As COVID-19 has been categorized as a pandemic in record time (without any known cure), Nutrition Genome has been dedicating resources to help advance the scientific discussion around novel approaches to combating the virus. In this article, we’ll examine the NF-kB pathway, how viral pathogens “hijack” this pathway to further replication, and the hypothesis that suppressing the NF-kb pathway may lead to a higher probability of a successful recovery.
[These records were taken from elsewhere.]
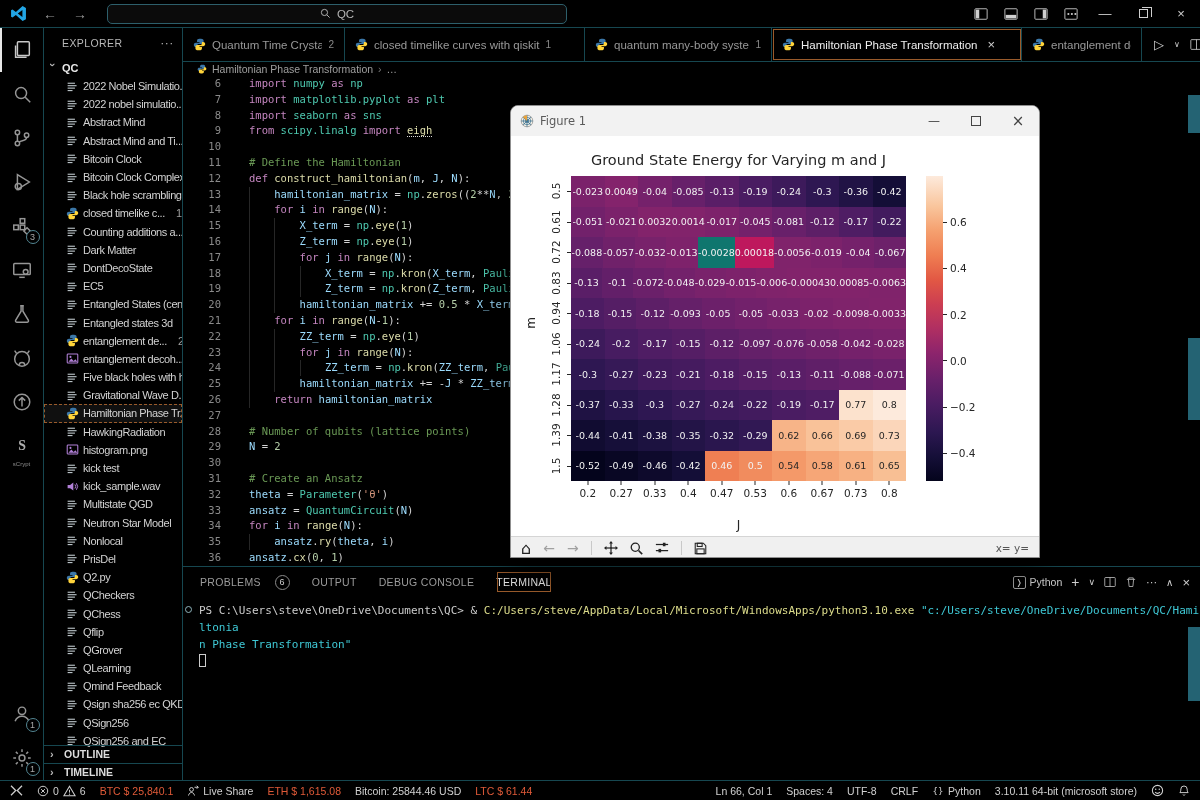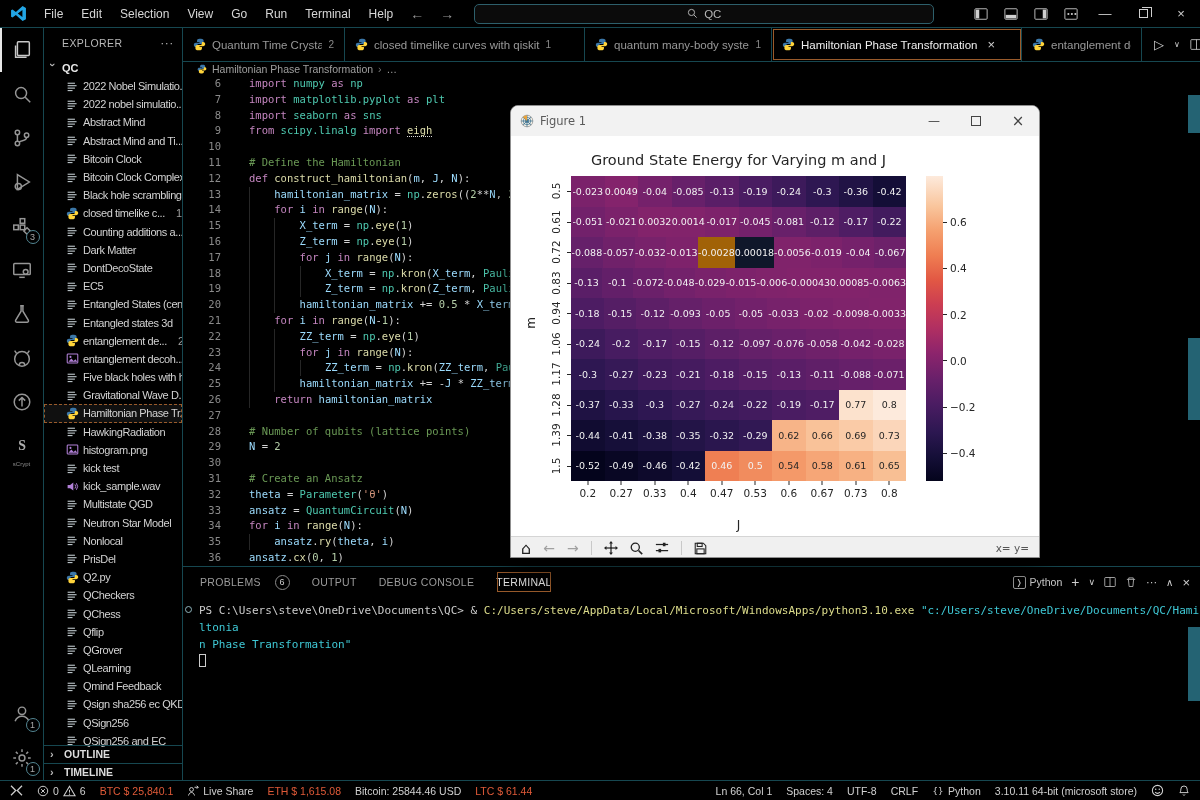--- a/index.html
+++ b/index.html
@@ -163,16 +163,6 @@
           <path fill="#22a5e4" d="M17.8 1.5 8.3 10 3.6 6.4 1.5 7.5v9l2.1 1.1L8.3 14l9.5 8.5 4.7-2.3v-16zM17.5 7v10L11 12z"></path>
         </svg>
     </span>
-    <div id="menubar" style="display: flex;">
-        <span class="menu-item">File</span>
-        <span class="menu-item">Edit</span>
-        <span class="menu-item">Selection</span>
-        <span class="menu-item">View</span>
-        <span class="menu-item">Go</span>
-        <span class="menu-item">Run</span>
-        <span class="menu-item">Terminal</span>
-        <span class="menu-item">Help</span>
-      </div>
     <span class="nav-arrow">←</span>
     <span class="nav-arrow">→</span>
     <div id="cmd-center">

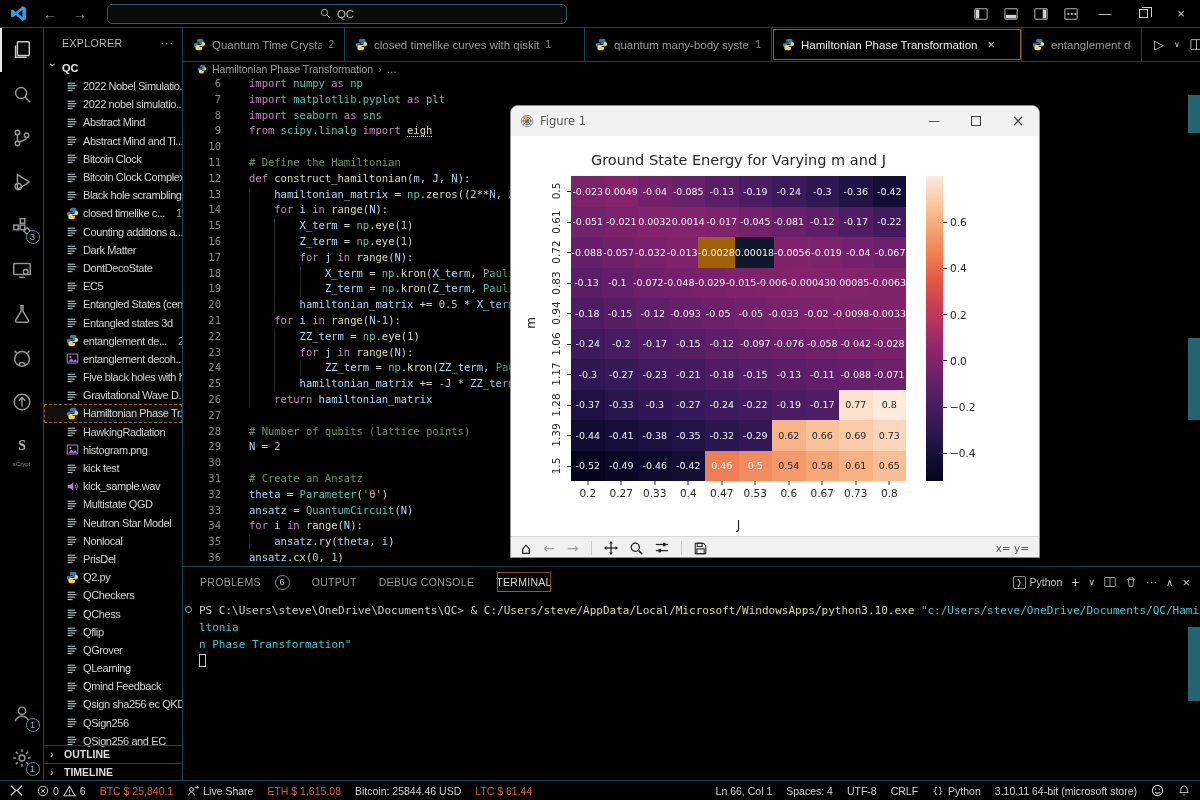--- a/index.html
+++ b/index.html
@@ -1084,7 +1084,7 @@
             <div class="hm-cell" style="background: rgb(112, 33, 106); color: rgb(242, 242, 242);">-0.057</div>
             <div class="hm-cell" style="background: rgb(120, 34, 107); color: rgb(242, 242, 242);">-0.032</div>
             <div class="hm-cell" style="background: rgb(126, 34, 107); color: rgb(242, 242, 242);">-0.013</div>
-            <div class="hm-cell" style="background: #a16207; color: rgb(242, 242, 242);">-0.0028</div>
+            <div class="hm-cell" style="background: #0f766e; color: rgb(242, 242, 242);">-0.0028</div>
             <div class="hm-cell" style="background: #0f172a; color: rgb(242, 242, 242);">0.00018</div>
             <div class="hm-cell" style="background: rgb(128, 35, 107); color: rgb(242, 242, 242);">-0.0056</div>
             <div class="hm-cell" style="background: rgb(124, 34, 107); color: rgb(242, 242, 242);">-0.019</div>

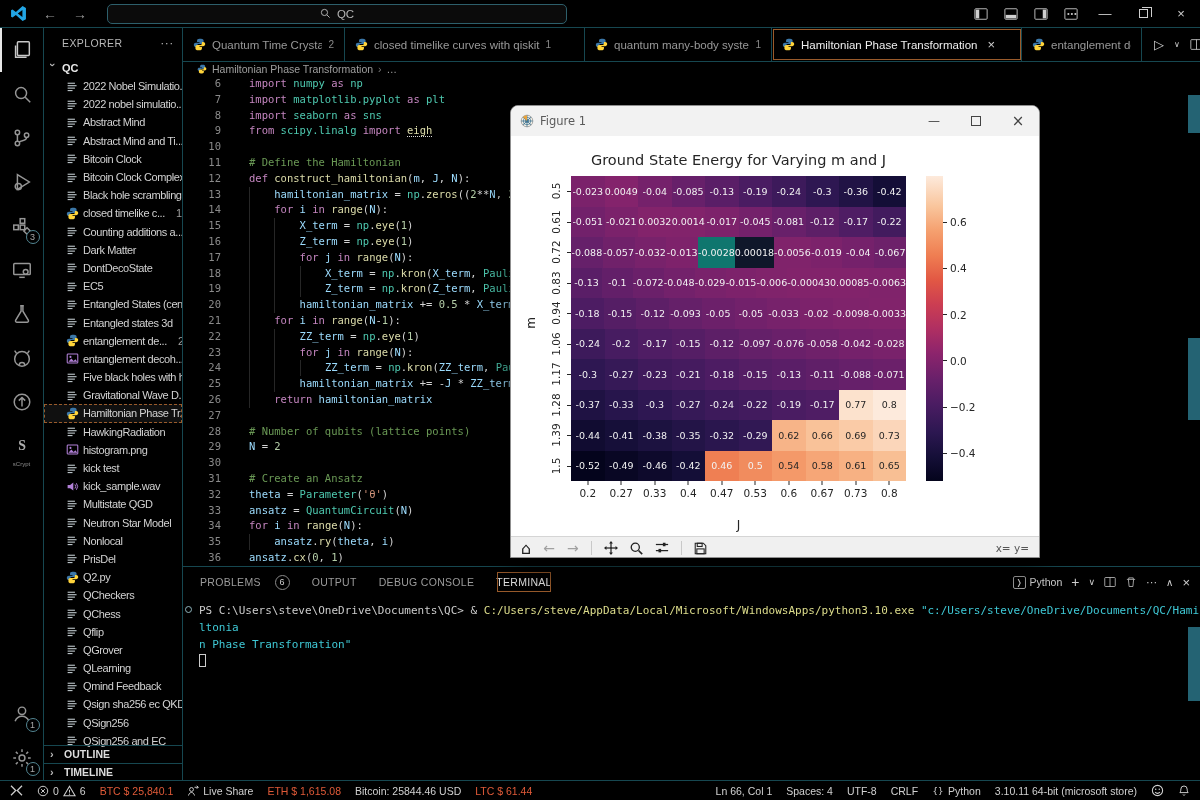--- a/index.html
+++ b/index.html
@@ -1085,7 +1085,7 @@
             <div class="hm-cell" style="background: rgb(120, 34, 107); color: rgb(242, 242, 242);">-0.032</div>
             <div class="hm-cell" style="background: rgb(126, 34, 107); color: rgb(242, 242, 242);">-0.013</div>
             <div class="hm-cell" style="background: #0f766e; color: rgb(242, 242, 242);">-0.0028</div>
-            <div class="hm-cell" style="background: #0f172a; color: rgb(242, 242, 242);">0.00018</div>
+            <div class="hm-cell" style="background: #be185d; color: rgb(242, 242, 242);">0.00018</div>
             <div class="hm-cell" style="background: rgb(128, 35, 107); color: rgb(242, 242, 242);">-0.0056</div>
             <div class="hm-cell" style="background: rgb(124, 34, 107); color: rgb(242, 242, 242);">-0.019</div>
             <div class="hm-cell" style="background: rgb(117, 33, 107); color: rgb(242, 242, 242);">-0.04</div>

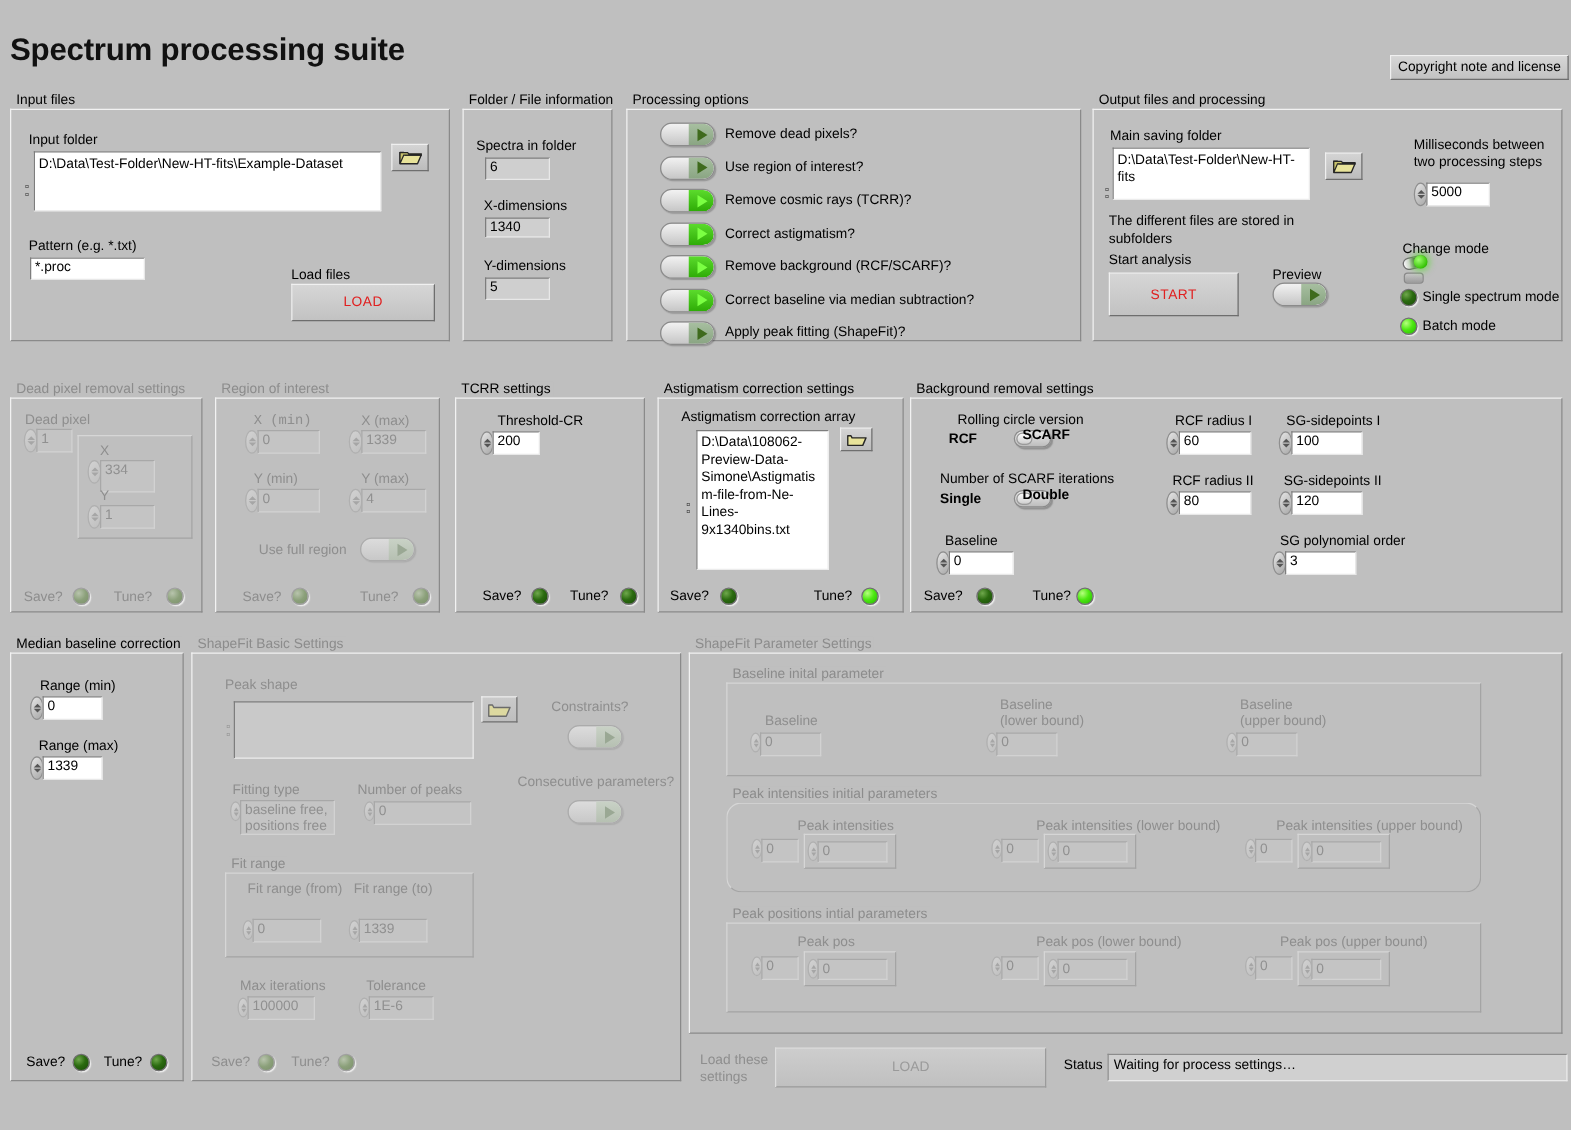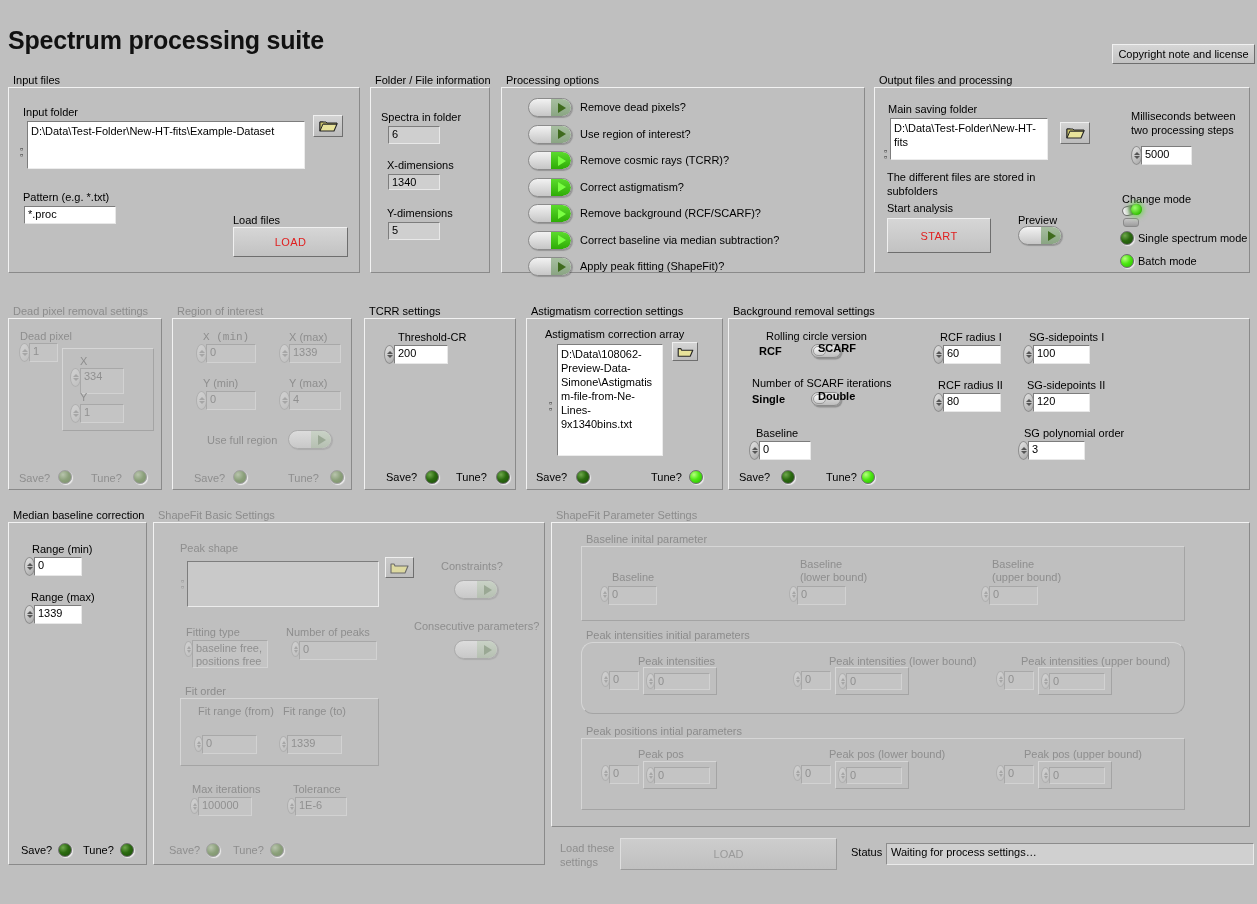--- a/index.html
+++ b/index.html
@@ -399,7 +399,7 @@
     <i class="up"></i>
     <i class="dn"></i>
   </div>
-<div class="field" style="left:394px; top:345px; width:54px; height:19px;">200</div>
+<div class="field" style="left:394px; top:345px; width:38px; height:19px;">200</div>
 <div class="lbl" style="left:386px; top:471px;">Save?</div>
 <div class="led off" style="left:425px; top:470px;"></div>
 <div class="lbl" style="left:456px; top:471px;">Tune?</div>

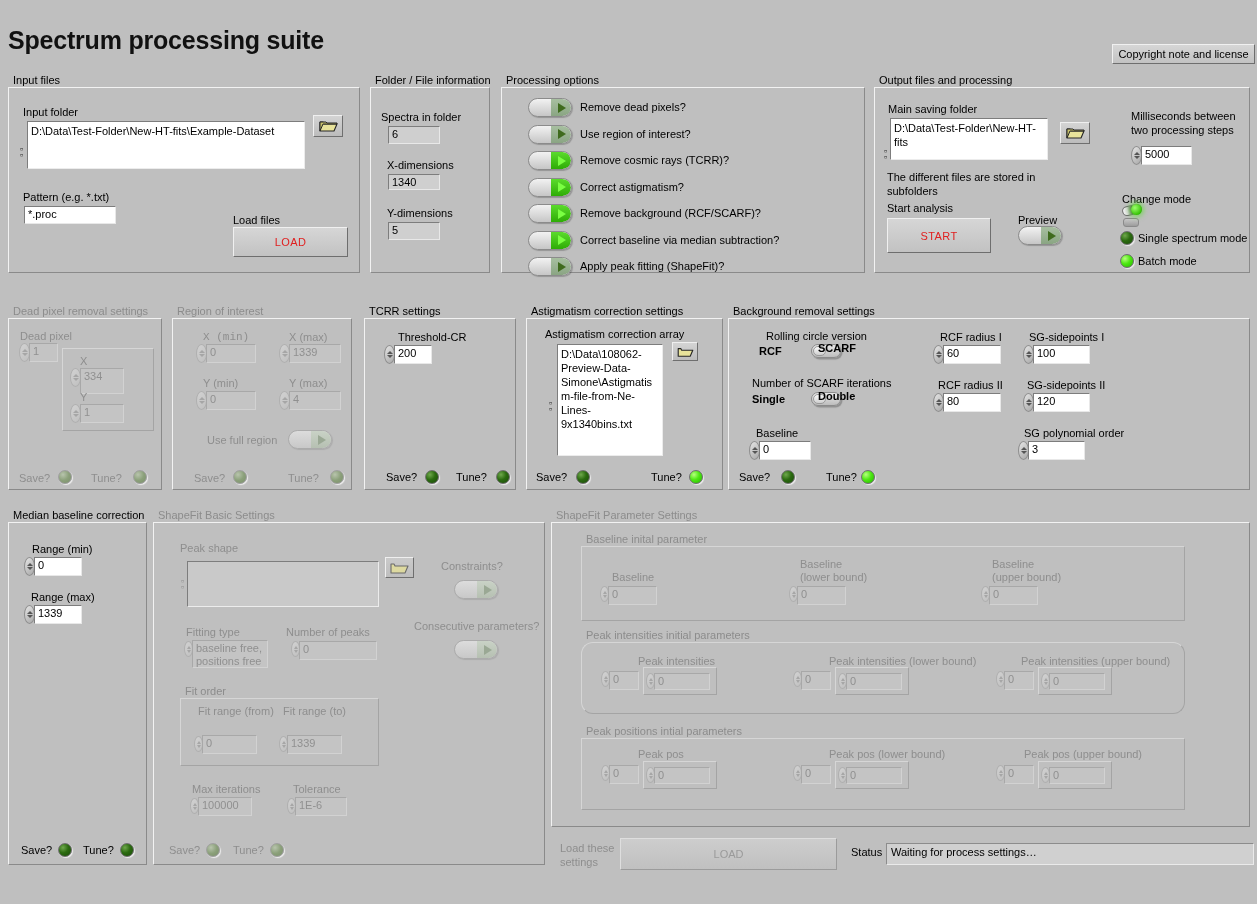--- a/index.html
+++ b/index.html
@@ -534,7 +534,7 @@
 <div class="field dis" style="left:299px; top:641px; width:78px; height:19px;">0</div>
 
 <div class="grp inner disabled" style="left:180px; top:698px; width:199px; height:68px;">
-  <div class="grp-label">Fit order</div>
+  <div class="grp-label">Fit range</div>
 </div>
 <div class="lbl dim" style="left:198px; top:705px;" style1="">Fit range (from)</div>
 <div class="lbl dim" style="left:283px; top:705px;">Fit range (to)</div>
SARS-CoV: We Have Been Here Before, New Challenges Ahead
SARS-CoV is a coronavirus that was first reported in Asia in 2003 and caused an outbreak of a viral respiratory illness known as SARS, which stands for Severe Acute Respiratory Response Syndrome responsible for the viral respiratory illness. It spread to more than two dozen countries, but with strict interruption of human-to-human transmission was contained and ultimately effectively eradicated. In 2011, researchers predicted the possible re-emergence of a SARS-CoV type virus.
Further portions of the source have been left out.